> EXERCISE INSTRUCTIONS
Set down, please, exactly the lines below that run from the line with "-11,21 +11,21 @@" to the line with "-43,21 +43,21 @@", both lines included.

▬▬▬▬▬▬▬▬▬▬

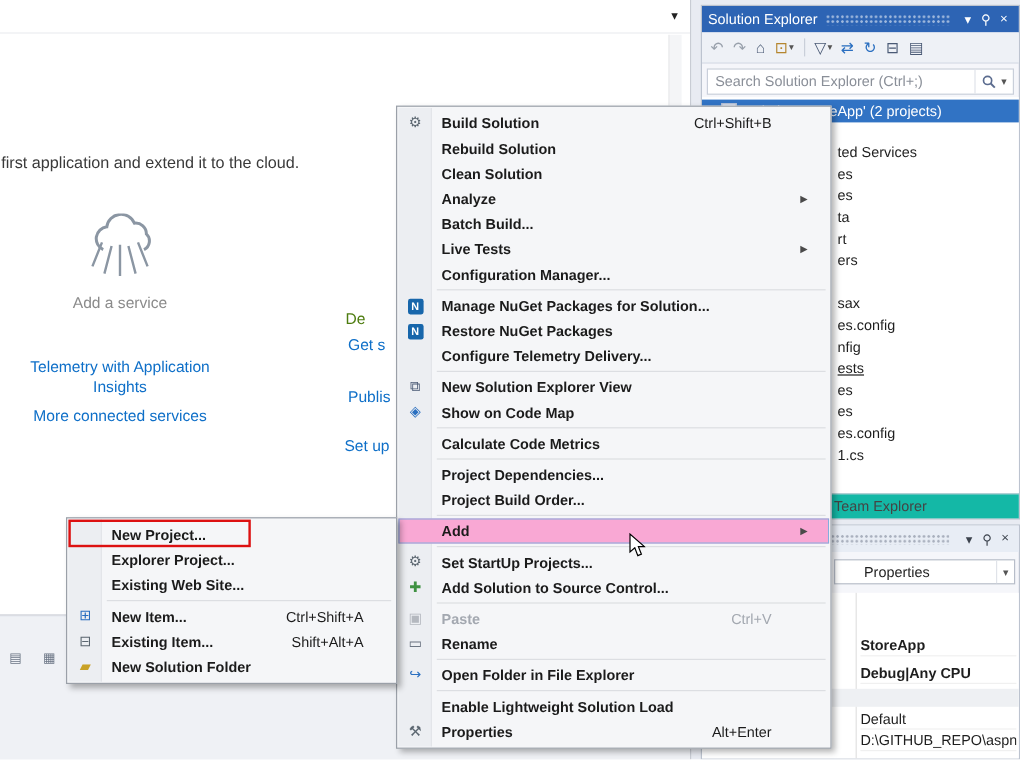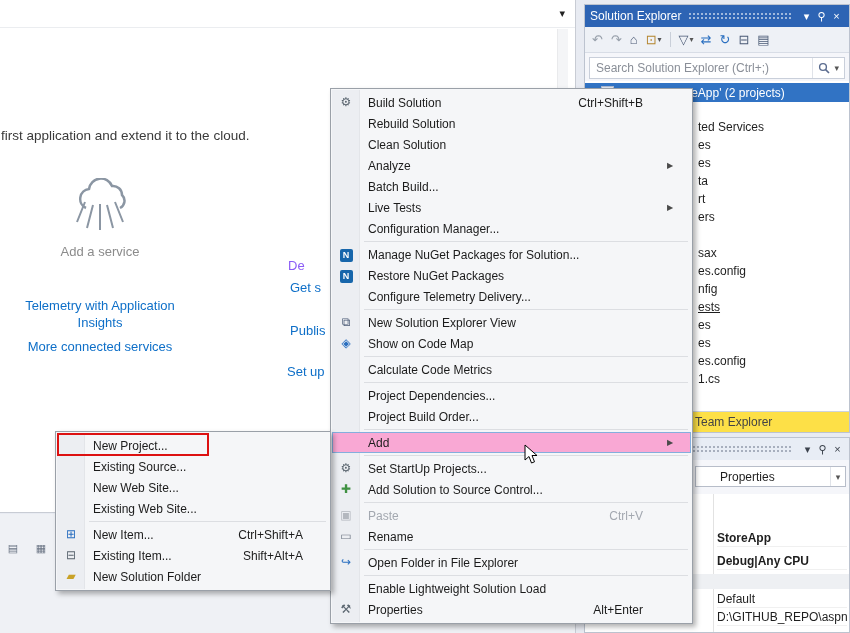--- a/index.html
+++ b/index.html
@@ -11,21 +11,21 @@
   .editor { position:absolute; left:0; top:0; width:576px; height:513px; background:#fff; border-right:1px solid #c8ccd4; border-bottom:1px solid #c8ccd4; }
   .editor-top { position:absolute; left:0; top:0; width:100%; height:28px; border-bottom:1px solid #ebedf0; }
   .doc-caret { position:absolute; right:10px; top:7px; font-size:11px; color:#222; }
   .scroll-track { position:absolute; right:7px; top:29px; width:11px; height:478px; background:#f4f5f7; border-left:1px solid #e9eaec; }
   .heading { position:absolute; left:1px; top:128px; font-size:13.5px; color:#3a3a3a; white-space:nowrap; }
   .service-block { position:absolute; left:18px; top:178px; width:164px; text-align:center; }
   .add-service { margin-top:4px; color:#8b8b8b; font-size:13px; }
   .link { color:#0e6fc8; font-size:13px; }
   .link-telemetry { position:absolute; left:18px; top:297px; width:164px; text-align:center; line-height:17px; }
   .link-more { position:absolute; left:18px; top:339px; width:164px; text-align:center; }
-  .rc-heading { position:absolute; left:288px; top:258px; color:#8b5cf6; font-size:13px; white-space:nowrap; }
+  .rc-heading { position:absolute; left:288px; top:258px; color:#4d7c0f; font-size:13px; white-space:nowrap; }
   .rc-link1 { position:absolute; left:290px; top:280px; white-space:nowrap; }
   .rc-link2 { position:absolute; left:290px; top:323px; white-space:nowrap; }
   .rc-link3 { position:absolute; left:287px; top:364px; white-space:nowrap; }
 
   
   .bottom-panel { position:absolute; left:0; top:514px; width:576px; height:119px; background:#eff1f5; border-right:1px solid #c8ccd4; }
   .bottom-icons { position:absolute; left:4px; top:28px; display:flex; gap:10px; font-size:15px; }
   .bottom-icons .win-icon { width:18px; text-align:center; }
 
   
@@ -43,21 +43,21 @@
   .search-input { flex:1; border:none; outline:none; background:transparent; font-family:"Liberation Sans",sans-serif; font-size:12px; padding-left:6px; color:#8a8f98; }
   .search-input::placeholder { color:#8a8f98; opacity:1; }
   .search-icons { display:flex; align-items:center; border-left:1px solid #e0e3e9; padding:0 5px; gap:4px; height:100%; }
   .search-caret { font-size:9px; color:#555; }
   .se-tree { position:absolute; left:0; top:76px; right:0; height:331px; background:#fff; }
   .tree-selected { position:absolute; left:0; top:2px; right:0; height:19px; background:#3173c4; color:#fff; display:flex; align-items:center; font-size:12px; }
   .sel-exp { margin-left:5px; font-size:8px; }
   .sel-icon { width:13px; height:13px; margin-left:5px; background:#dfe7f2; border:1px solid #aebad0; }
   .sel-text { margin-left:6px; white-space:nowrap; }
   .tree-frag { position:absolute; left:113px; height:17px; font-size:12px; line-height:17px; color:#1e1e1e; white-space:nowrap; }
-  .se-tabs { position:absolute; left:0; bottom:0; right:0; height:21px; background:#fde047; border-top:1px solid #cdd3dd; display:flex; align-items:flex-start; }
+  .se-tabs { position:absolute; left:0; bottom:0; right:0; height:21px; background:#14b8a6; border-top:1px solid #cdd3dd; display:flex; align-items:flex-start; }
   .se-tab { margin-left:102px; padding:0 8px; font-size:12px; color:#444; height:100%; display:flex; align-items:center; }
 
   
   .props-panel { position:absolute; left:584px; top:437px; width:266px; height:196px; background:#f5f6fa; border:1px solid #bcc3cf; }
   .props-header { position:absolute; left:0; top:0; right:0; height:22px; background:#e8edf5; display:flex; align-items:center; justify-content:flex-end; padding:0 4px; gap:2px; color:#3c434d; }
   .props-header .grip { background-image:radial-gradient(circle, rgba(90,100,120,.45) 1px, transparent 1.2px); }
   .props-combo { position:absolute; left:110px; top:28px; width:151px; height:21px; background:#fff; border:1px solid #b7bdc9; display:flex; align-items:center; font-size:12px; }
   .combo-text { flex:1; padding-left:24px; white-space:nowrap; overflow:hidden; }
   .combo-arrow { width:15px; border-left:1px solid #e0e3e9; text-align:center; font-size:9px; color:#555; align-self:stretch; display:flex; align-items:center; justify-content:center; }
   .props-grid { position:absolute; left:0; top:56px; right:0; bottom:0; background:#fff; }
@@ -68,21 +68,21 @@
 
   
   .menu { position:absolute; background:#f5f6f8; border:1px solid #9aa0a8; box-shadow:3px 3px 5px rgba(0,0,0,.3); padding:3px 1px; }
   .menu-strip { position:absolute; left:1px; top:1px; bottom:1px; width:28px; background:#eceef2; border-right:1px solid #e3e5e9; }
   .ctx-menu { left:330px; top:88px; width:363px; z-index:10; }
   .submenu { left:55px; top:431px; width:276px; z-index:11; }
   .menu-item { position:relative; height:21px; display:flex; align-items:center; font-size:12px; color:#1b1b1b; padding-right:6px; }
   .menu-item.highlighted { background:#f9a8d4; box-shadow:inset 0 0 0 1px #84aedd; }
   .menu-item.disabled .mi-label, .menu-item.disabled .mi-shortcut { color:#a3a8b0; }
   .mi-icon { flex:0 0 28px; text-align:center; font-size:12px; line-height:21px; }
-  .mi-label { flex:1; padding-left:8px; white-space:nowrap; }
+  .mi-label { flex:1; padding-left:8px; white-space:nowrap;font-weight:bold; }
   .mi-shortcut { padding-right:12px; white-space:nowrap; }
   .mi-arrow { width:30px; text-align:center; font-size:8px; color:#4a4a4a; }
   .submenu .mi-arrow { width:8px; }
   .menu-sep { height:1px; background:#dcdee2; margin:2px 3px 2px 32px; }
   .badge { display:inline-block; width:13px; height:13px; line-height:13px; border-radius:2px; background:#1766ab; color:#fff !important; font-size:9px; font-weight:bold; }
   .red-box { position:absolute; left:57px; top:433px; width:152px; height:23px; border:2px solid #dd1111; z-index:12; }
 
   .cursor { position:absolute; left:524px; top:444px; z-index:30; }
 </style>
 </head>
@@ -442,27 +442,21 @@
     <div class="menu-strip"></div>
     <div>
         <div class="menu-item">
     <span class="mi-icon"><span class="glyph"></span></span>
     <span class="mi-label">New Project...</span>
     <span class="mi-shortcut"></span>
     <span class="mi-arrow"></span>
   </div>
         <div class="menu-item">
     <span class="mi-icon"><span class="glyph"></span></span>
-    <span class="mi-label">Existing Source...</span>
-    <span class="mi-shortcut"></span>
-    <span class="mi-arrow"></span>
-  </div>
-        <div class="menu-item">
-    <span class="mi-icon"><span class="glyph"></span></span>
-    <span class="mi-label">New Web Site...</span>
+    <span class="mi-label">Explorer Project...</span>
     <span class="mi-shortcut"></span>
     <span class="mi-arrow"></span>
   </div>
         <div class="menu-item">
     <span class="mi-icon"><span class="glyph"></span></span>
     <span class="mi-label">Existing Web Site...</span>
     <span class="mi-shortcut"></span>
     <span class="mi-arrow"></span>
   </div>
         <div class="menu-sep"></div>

▬▬▬▬▬▬▬▬▬▬

> SOLUTION TO THIS PROBLEM
@@ -11,21 +11,21 @@
   .editor { position:absolute; left:0; top:0; width:576px; height:513px; background:#fff; border-right:1px solid #c8ccd4; border-bottom:1px solid #c8ccd4; }
   .editor-top { position:absolute; left:0; top:0; width:100%; height:28px; border-bottom:1px solid #ebedf0; }
   .doc-caret { position:absolute; right:10px; top:7px; font-size:11px; color:#222; }
   .scroll-track { position:absolute; right:7px; top:29px; width:11px; height:478px; background:#f4f5f7; border-left:1px solid #e9eaec; }
   .heading { position:absolute; left:1px; top:128px; font-size:13.5px; color:#3a3a3a; white-space:nowrap; }
   .service-block { position:absolute; left:18px; top:178px; width:164px; text-align:center; }
   .add-service { margin-top:4px; color:#8b8b8b; font-size:13px; }
   .link { color:#0e6fc8; font-size:13px; }
   .link-telemetry { position:absolute; left:18px; top:297px; width:164px; text-align:center; line-height:17px; }
   .link-more { position:absolute; left:18px; top:339px; width:164px; text-align:center; }
-  .rc-heading { position:absolute; left:288px; top:258px; color:#8b5cf6; font-size:13px; white-space:nowrap; }
+  .rc-heading { position:absolute; left:288px; top:258px; color:#4d7c0f; font-size:13px; white-space:nowrap; }
   .rc-link1 { position:absolute; left:290px; top:280px; white-space:nowrap; }
   .rc-link2 { position:absolute; left:290px; top:323px; white-space:nowrap; }
   .rc-link3 { position:absolute; left:287px; top:364px; white-space:nowrap; }
 
   
   .bottom-panel { position:absolute; left:0; top:514px; width:576px; height:119px; background:#eff1f5; border-right:1px solid #c8ccd4; }
   .bottom-icons { position:absolute; left:4px; top:28px; display:flex; gap:10px; font-size:15px; }
   .bottom-icons .win-icon { width:18px; text-align:center; }
 
   
@@ -43,21 +43,21 @@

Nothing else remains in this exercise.